In England, a private members’ bill, which would require people to “opt out” if they do not want their organs used, passed its second reading in February 2018 and is scheduled to be discussed again in the House of Commons. England has already made significant progress in donation by building on the Second Organ Donation Task Force Report in 2008, which included important commitments to enhanced clinical practice and public awareness. Organ donation numbers have increased by an impressive 70% since that time. [5] 

Organ donation is an intensely personal gift. Receiving an organ is a medical miracle based on the altruism of another, usually an anonymous person or family. Losing a life because of the lack of an available organ is a tragedy. It is tempting for leaders to recommend a change in the law based on bold promises of saving lives. Unfortunately, changing the law alone, is an illusion that creates false hope. It diverts attention from investing in actions that have been demonstrated to increase transplantation rates as described above. Further, “opting out” runs the risk of undermining public trust by overriding individual autonomy and could undermine confidence in the NHS and the current system. 

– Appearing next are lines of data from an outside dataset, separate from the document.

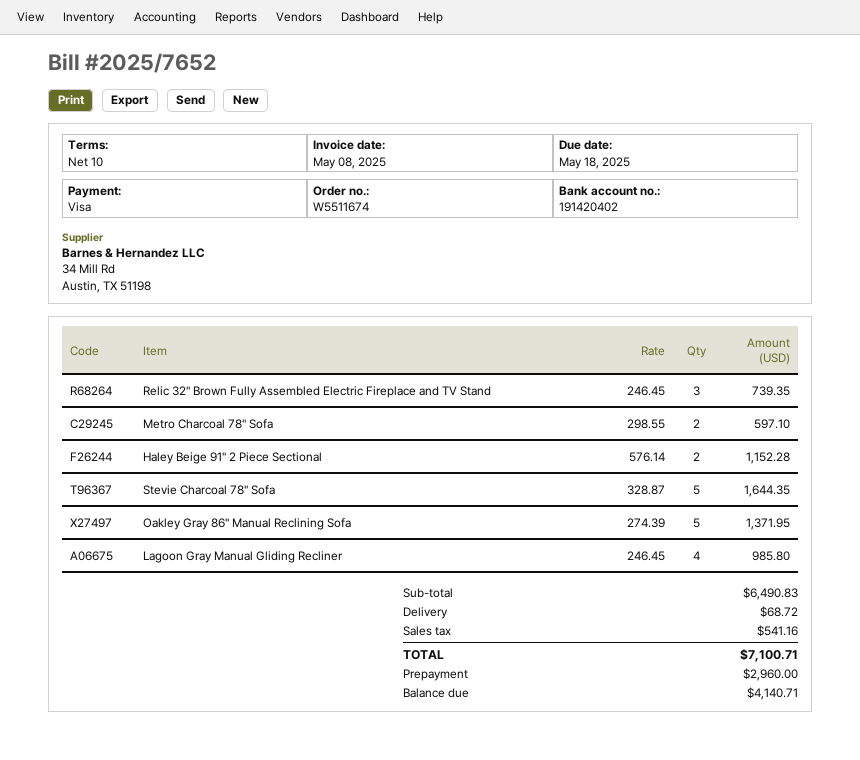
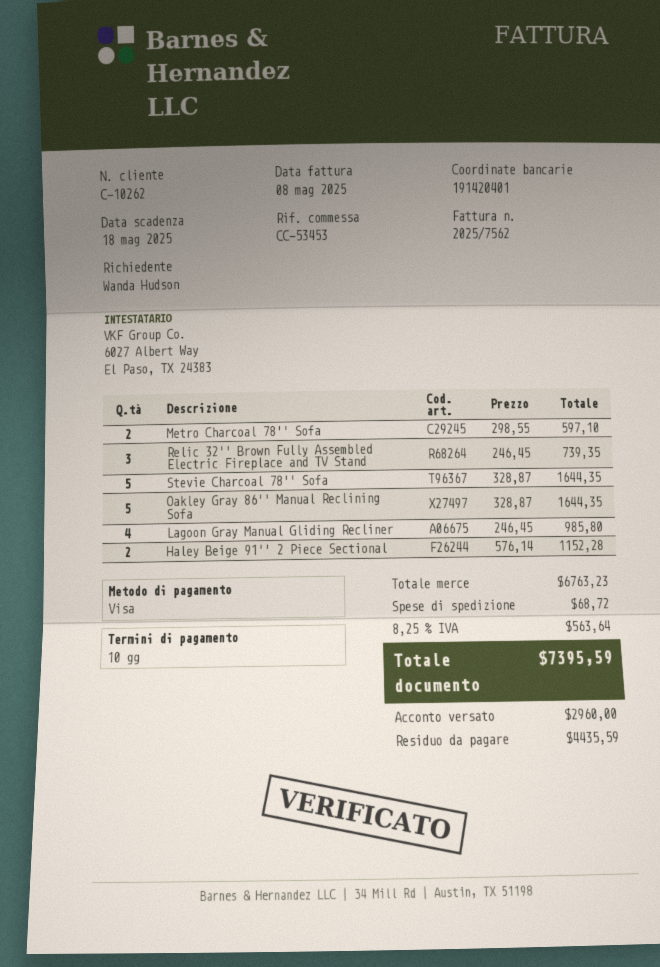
invoice number: 2025/7652 -> 2025/7562
bank account: 191420402 -> 191420401
Oakley Gray 86'' Manual Reclining Sofa: 5 x 274.39 = 1371.95 -> 5 x 328.87 = 1644.35
subtotal: 6490.83 -> 6763.23
tax: 541.16 -> 563.64
total: 7100.71 -> 7395.59
balance: 4140.71 -> 4435.59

Instead of changing the law, we recommend enhanced efforts to actively encourage individuals to register as donors and discuss their wishes with their families, as well as increased investments in the training of physicians, nurses, and others who will be having conversations with families about donation. At a time when public confidence and trust in our governments has declined, maintaining trust by respecting individual autonomy and family wishes is vital. We believe lives can be saved through strong, committed, collaborative leadership, and not by changing to an opt-out law that, by itself, has not been shown to be effective in other countries. 

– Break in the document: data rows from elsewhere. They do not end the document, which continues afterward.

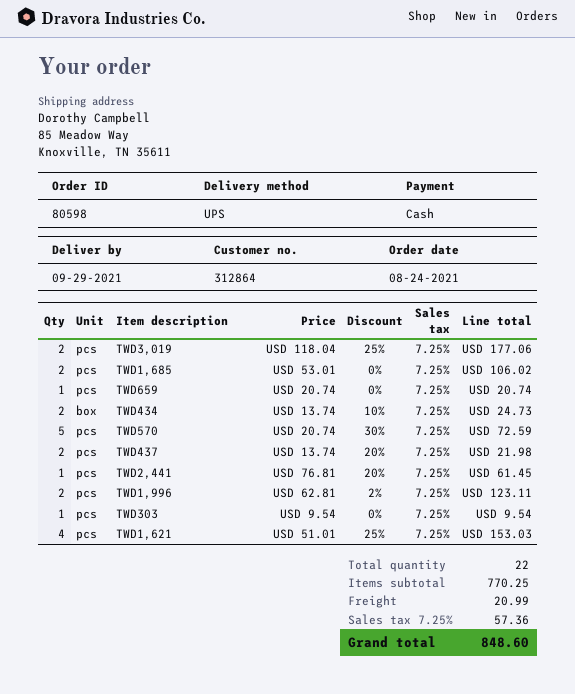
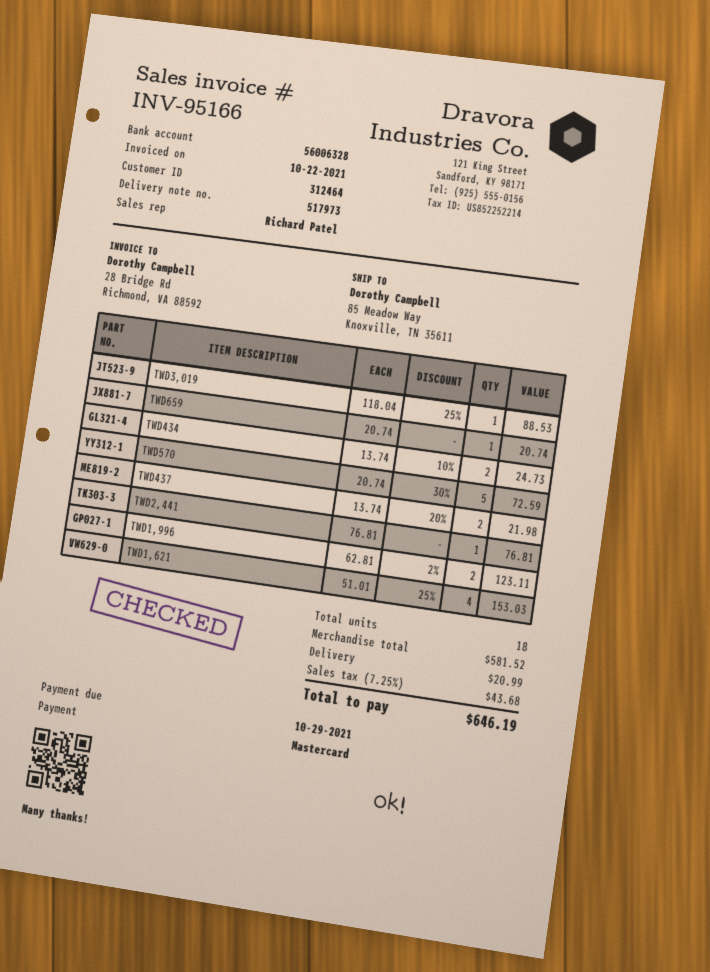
customer number: 312864 -> 312464
payment method: cash -> Mastercard
TWD3,019: 2 x 118.04 - 25% = 177.06 -> 1 x 118.04 - 25% = 88.53
TWD1,685: 2 x 53.01 = 106.02 -> none
TWD2,441: 1 x 76.81 - 20% = 61.45 -> 1 x 76.81 = 76.81
TWD303: 1 x 9.54 = 9.54 -> none
total quantity: 22 -> 18
subtotal: 770.25 -> 581.52
tax: 7.25% = 57.36 -> 7.25% = 43.68
total: 848.60 -> 646.19

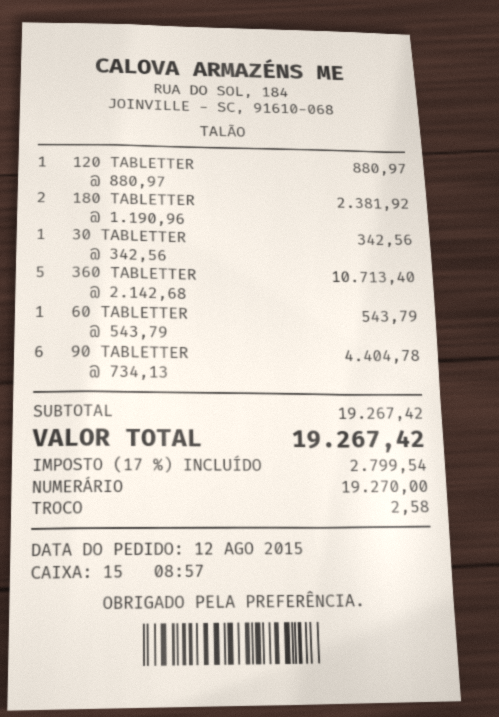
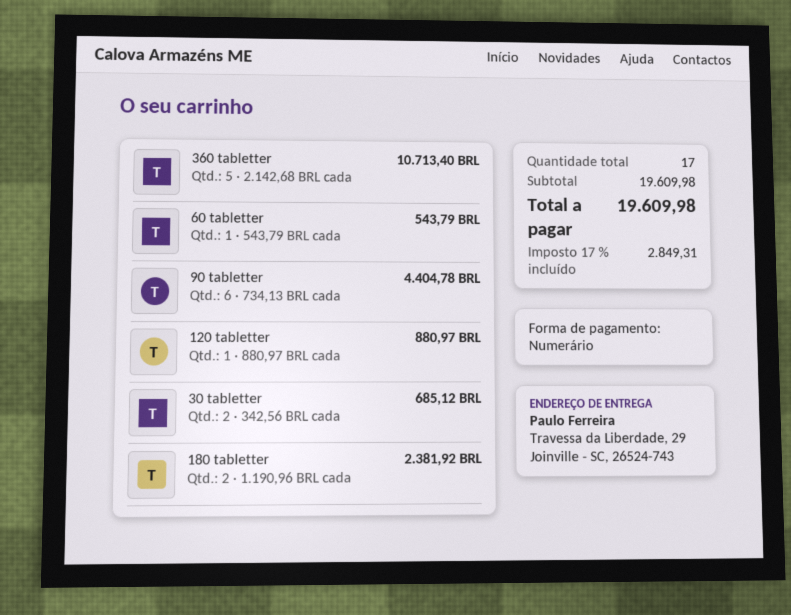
30 TABLETTER: 1 x 342.56 = 342.56 -> 2 x 342.56 = 685.12
subtotal: 19267.42 -> 19609.98
tax: 17% = 2799.54 -> 17% = 2849.31
total: 19267.42 -> 19609.98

Alfred M. Sadler Jr. is a senior adviser to California State University, Monterey Bay. After an academic career at Yale University and the University of California, Los Angeles, he practised internal medicine in Northern California for 35 years. His writing and teaching interests include organ transplantation and the use of physician assistants and nurse practitioners in healthcare, and he lectures widely in the US.


Blair L. Sadler is a lecturer at the University of California, San Diego, Rady School of Management; a senior fellow at the Institute for Health Care Improvement; and a member of the board of the Hastings Center. He served as president and chief executive officer of Rady Children’s Hospital for 26 years. Among his writing interests are the power of transparency in leadership during crisis and organ transplantation.

Competing interests: None declared.


  1. Blair L. Sadler and Alfred M. Sadler Jr. “Organ Transplantation and the Uniform Anatomical Gift Act: A Fifty-Year Perspective”, Hastings Center Report 48, no2 (2018) 14-18. DOI:10.1002/hast.834
  2. A.M. Sadler, Jr.et al., “Transplantation: A Case for Consent”, New England Journal of Medicine 280 (1969) 862-7
  3. National Conference of Commissioners on Uniform State Laws, Revised Uniform Anatomical Gift Act (2006) at http://www.uniformlaws.org?Act.aspx?title=Anatomical%20Gift%20Act%20(2006)
  4. J. Badcock, “How Spain Became the World Leader in Organ Donation”, Newsweek, February 11, 2015
  5. “Organ donation: Opting In or Opting Out? Chris Rudge, Br J of Clinical Practice 2018, 68 1667 62-63.